Quant à la phase de fusion et d’intégration des équipes, « elle s’achève », assure le directeur général, qui a annoncé, vendredi, un dernier remaniement du comité exécutif. Le nouveau roi du ciment a mené tambour battant un programme de cessions spectaculaire. D’emblée, le groupe avait négocié la vente à CRH d’un ensemble de 700 sites, pour 6,5 milliards d’euros – une facture que l’industriel irlandais cherche à revoir à la baisse. Depuis, M. Olsen a cédé de nombreuses autres cimenteries : environ 40 % de ce que possédait le groupe en Chine, toute l’ex-filiale indienne de Lafarge, des actifs au Sri Lanka, en Arabie saoudite, au Maroc et en Corée du Sud. Ou encore, jeudi 4 août, l’usine et les quatre stations de broyage que LafargeHolcim détenait au Vietnam.

Faire fondre la dette

Au total, le groupe a d’ores et déjà signé, en sept mois, la vente d’actifs d’une valeur de 3,5 milliards de francs suisses, soit ce qu’il visait pour l’ensemble de l’année. Et ce n’est pas fini : M. Olsen entend céder de nouvelles installations d’ici à la fin de 2017, et récupérer 1,5 milliard de francs suisses de plus.

Les premiers désinvestissements, notamment en Inde, visaient à rendre la fusion acceptable aux yeux des autorités chargées du respect de la concurrence, en évitant la constitution de positions dominantes. A présent, l’objectif est autre. Il s’agit, bien sûr, de faire fondre la dette, cette montagne héritée largement de Lafarge. De 23,9 milliards de francs suisses, la dette nette a déjà été ramenée à 18,1 milliards.
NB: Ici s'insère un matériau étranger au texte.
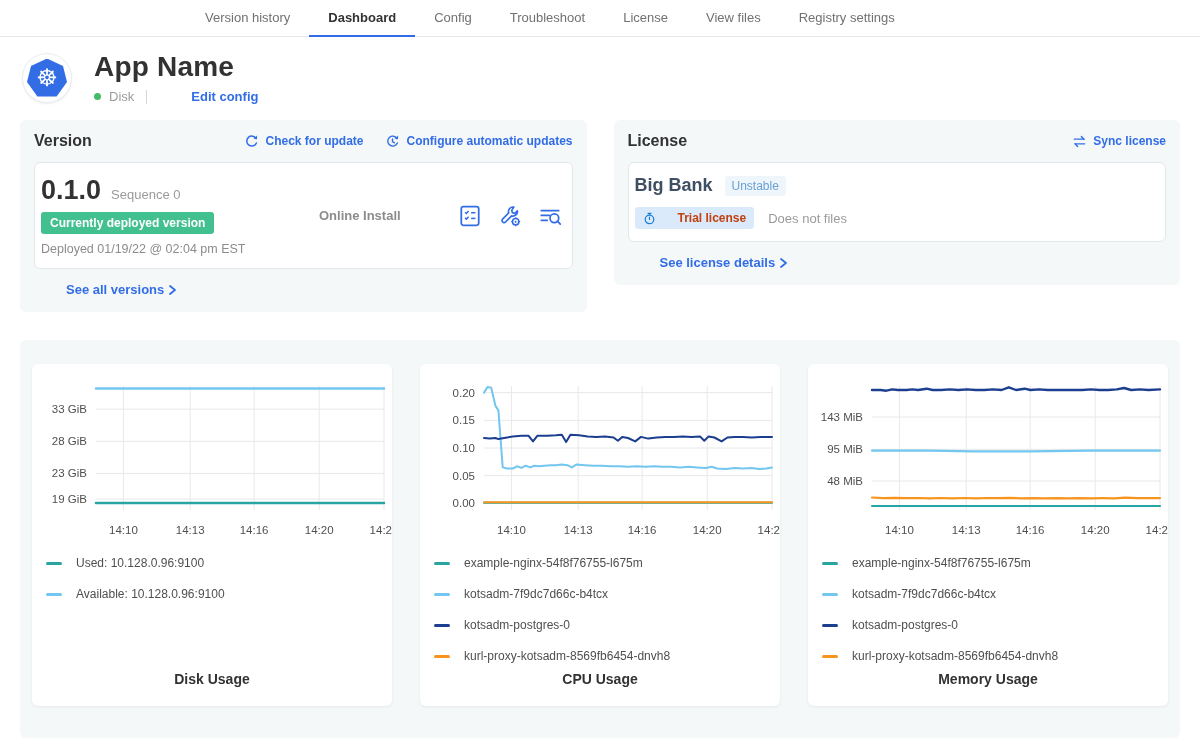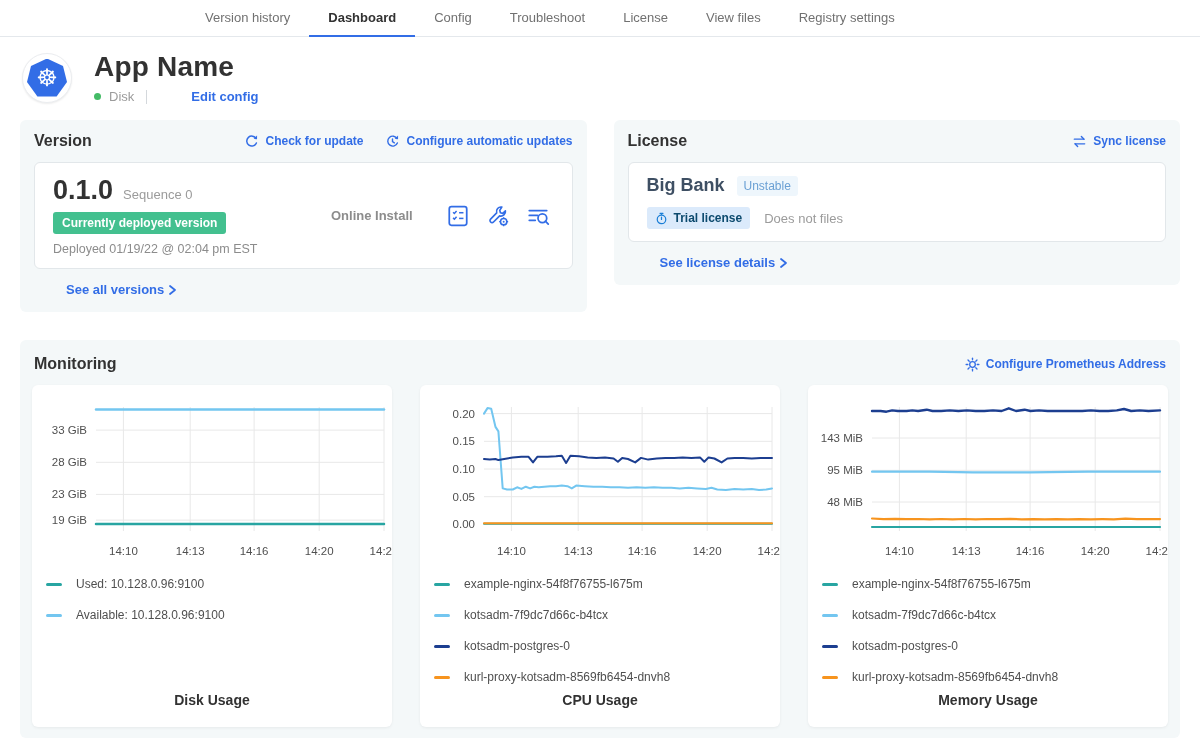--- a/index.html
+++ b/index.html
@@ -25,41 +25,41 @@
   .link { color:#326de6; font-weight:bold; cursor:pointer; text-decoration:none; }
   .link13 { font-size:13px;margin-left:32px; }
   .link12 { font-size:12px; display:inline-flex; align-items:center; gap:6px; }
 
   
   .cards-row { display:flex; gap:27px; margin:12px 20px 0; align-items:flex-start; }
   .card { background:#f4f8f9; border-radius:6px; padding:12px 14px 14px; flex:1; }
   .card-header { display:flex; justify-content:space-between; align-items:center; margin-bottom:12px; }
   .card-title { font-size:16px; font-weight:bold; color:#323232; }
   .hdr-links { display:flex; gap:22px; align-items:center; }
-  .inner-panel { background:#fff; border:1px solid #e2e7ea; border-radius:6px; padding:12px 18px; }
+  .inner-panel { background:#fff; border:1px solid #e2e7ea; border-radius:6px; padding:12px 6px; }
 
   
   .ver-flex { display:flex; align-items:center; }
   .ver-left { min-width:250px; }
   .ver-num-row { display:flex; align-items:baseline; gap:10px; }
   .ver-num { font-size:27px; font-weight:bold; color:#323232; }
   .seq { font-size:13px; color:#9b9b9b; }
   .green-badge { display:inline-block; background:#43c08f; color:#fff; font-size:12px; font-weight:bold; padding:4px 9px; border-radius:3px; margin-top:6px;text-align:center; }
   .deployed { font-size:12.5px; color:#8c8c8c; margin-top:8px; }
   .install-type { flex:1; text-align:left; font-size:13px; font-weight:bold; color:#8c8c8c; padding-left:28px; }
   .ver-icons { display:flex; gap:16px; align-items:center; padding-right:4px; }
   .icon-btn { width:24px; height:24px; cursor:pointer; display:inline-flex; }
   .see-link { margin-top:13px; display:inline-flex; align-items:center; gap:2px; }
 
   
   .lic-name-row { display:flex; align-items:center; gap:12px; }
   .lic-name { font-size:18px; font-weight:bold; color:#3e4f63; }
   .channel-badge { background:#eef6fc; color:#6ba0d4; font-size:12px; padding:3px 7px; border-radius:3px; }
   .lic-row2 { display:flex; align-items:center; gap:14px; margin-top:11px; }
-  .trial-badge { background:#dbeafb; color:#0c4a6e; font-size:12px; font-weight:bold; padding:4px 8px; border-radius:3px; display:inline-flex; align-items:center; gap:6px;justify-content:flex-end; }
+  .trial-badge { background:#dbeafb; color:#c2410c; font-size:12px; font-weight:bold; padding:4px 8px; border-radius:3px; display:inline-flex; align-items:center; gap:22px;justify-content:flex-end; }
   .expiry { font-size:13px; color:#9b9b9b; }
 
   
   .monitoring-card { margin:28px 20px 0; background:#f4f8f9; border-radius:6px; padding:12px; height:398px; }
   .mon-header { display:flex; justify-content:space-between; align-items:center; padding:3px 2px 0; }
   .panels { display:flex; gap:28px; margin-top:12px; }
   .chart-panel { background:#fff; border-radius:6px; box-shadow:0 1px 3px rgba(0,0,0,.06); width:calc((100% - 56px)/3); height:342px; display:flex; flex-direction:column; padding-top:14px; }
   .chart { width:100%; display:block; }
   .chart text { font-family:"Liberation Sans", sans-serif; }
   .legend { padding:8px 14px 0; display:flex; flex-direction:column; gap:17px; }
@@ -214,39 +214,20 @@
       <a class="link link13 see-link">
         <span>See license details</span>
         <svg width="12" height="12" viewBox="0 0 12 12">
             <path d="M4 2l5 4-5 4" fill="none" stroke="#326de6" stroke-width="1.8" stroke-linecap="round" stroke-linejoin="round"></path>
           </svg>
       </a>
     </section>
   </div>
 
   <section class="monitoring-card">
-    <div class="mon-header">
-      <span class="card-title">Monitoring</span>
-      <a class="link link12">
-        <svg width="15" height="15" viewBox="0 0 16 16">
-            <circle cx="8" cy="8" r="3" fill="none" stroke="#326de6" stroke-width="1.4"></circle>
-            <g stroke="#326de6" stroke-width="1.4" stroke-linecap="round">
-              <line x1="8" y1="1.2" x2="8" y2="3"></line>
-              <line x1="8" y1="13" x2="8" y2="14.8"></line>
-              <line x1="1.2" y1="8" x2="3" y2="8"></line>
-              <line x1="13" y1="8" x2="14.8" y2="8"></line>
-              <line x1="3.2" y1="3.2" x2="4.5" y2="4.5"></line>
-              <line x1="11.5" y1="11.5" x2="12.8" y2="12.8"></line>
-              <line x1="3.2" y1="12.8" x2="4.5" y2="11.5"></line>
-              <line x1="11.5" y1="4.5" x2="12.8" y2="3.2"></line>
-            </g>
-          </svg>
-        <span>Configure Prometheus Address</span>
-      </a>
-    </div>
     <div class="panels">
       <div class="chart-panel">
         <svg class="chart" viewBox="0 0 360 170">
             <line x1="64" y1="31.1" x2="352" y2="31.1" stroke="#e8e8e8" stroke-width="1"></line>
             <text x="55" y="35.1" text-anchor="end" font-size="11.5" fill="#4f4f4f">33 GiB</text>
             <line x1="64" y1="63.3" x2="352" y2="63.3" stroke="#e8e8e8" stroke-width="1"></line>
             <text x="55" y="67.3" text-anchor="end" font-size="11.5" fill="#4f4f4f">28 GiB</text>
             <line x1="64" y1="95.4" x2="352" y2="95.4" stroke="#e8e8e8" stroke-width="1"></line>
             <text x="55" y="99.4" text-anchor="end" font-size="11.5" fill="#4f4f4f">23 GiB</text>
             <line x1="64" y1="121.1" x2="352" y2="121.1" stroke="#e8e8e8" stroke-width="1"></line>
Elle devrait tomber à 13 milliards en fin d’année.

Cependant, les cessions ont aussi un sens industriel.

« Nous avons passé en revue les 90 pays où nous sommes, et certains ne sont pas essentiels pour demain », explique le directeur général.
« Olsen veut recentrer le groupe sur les marchés où il est leader et peut donner le la en matière de prix, affirme un analyste. La Chine, qui représente la moitié du marché mondial, faisait rêver Lafarge. Mais les marges y sont faibles et le groupe y restait un nain. Il n’est pas illogique d’en sortir. »

Pour l’heure, LafargeHolcim y reste présent au travers d’une société cotée qu’il contrôle à 42 %. Sans se prononcer sur sa possible vente, M. Olsen a prévenu qu’il ne comptait plus investir en Chine.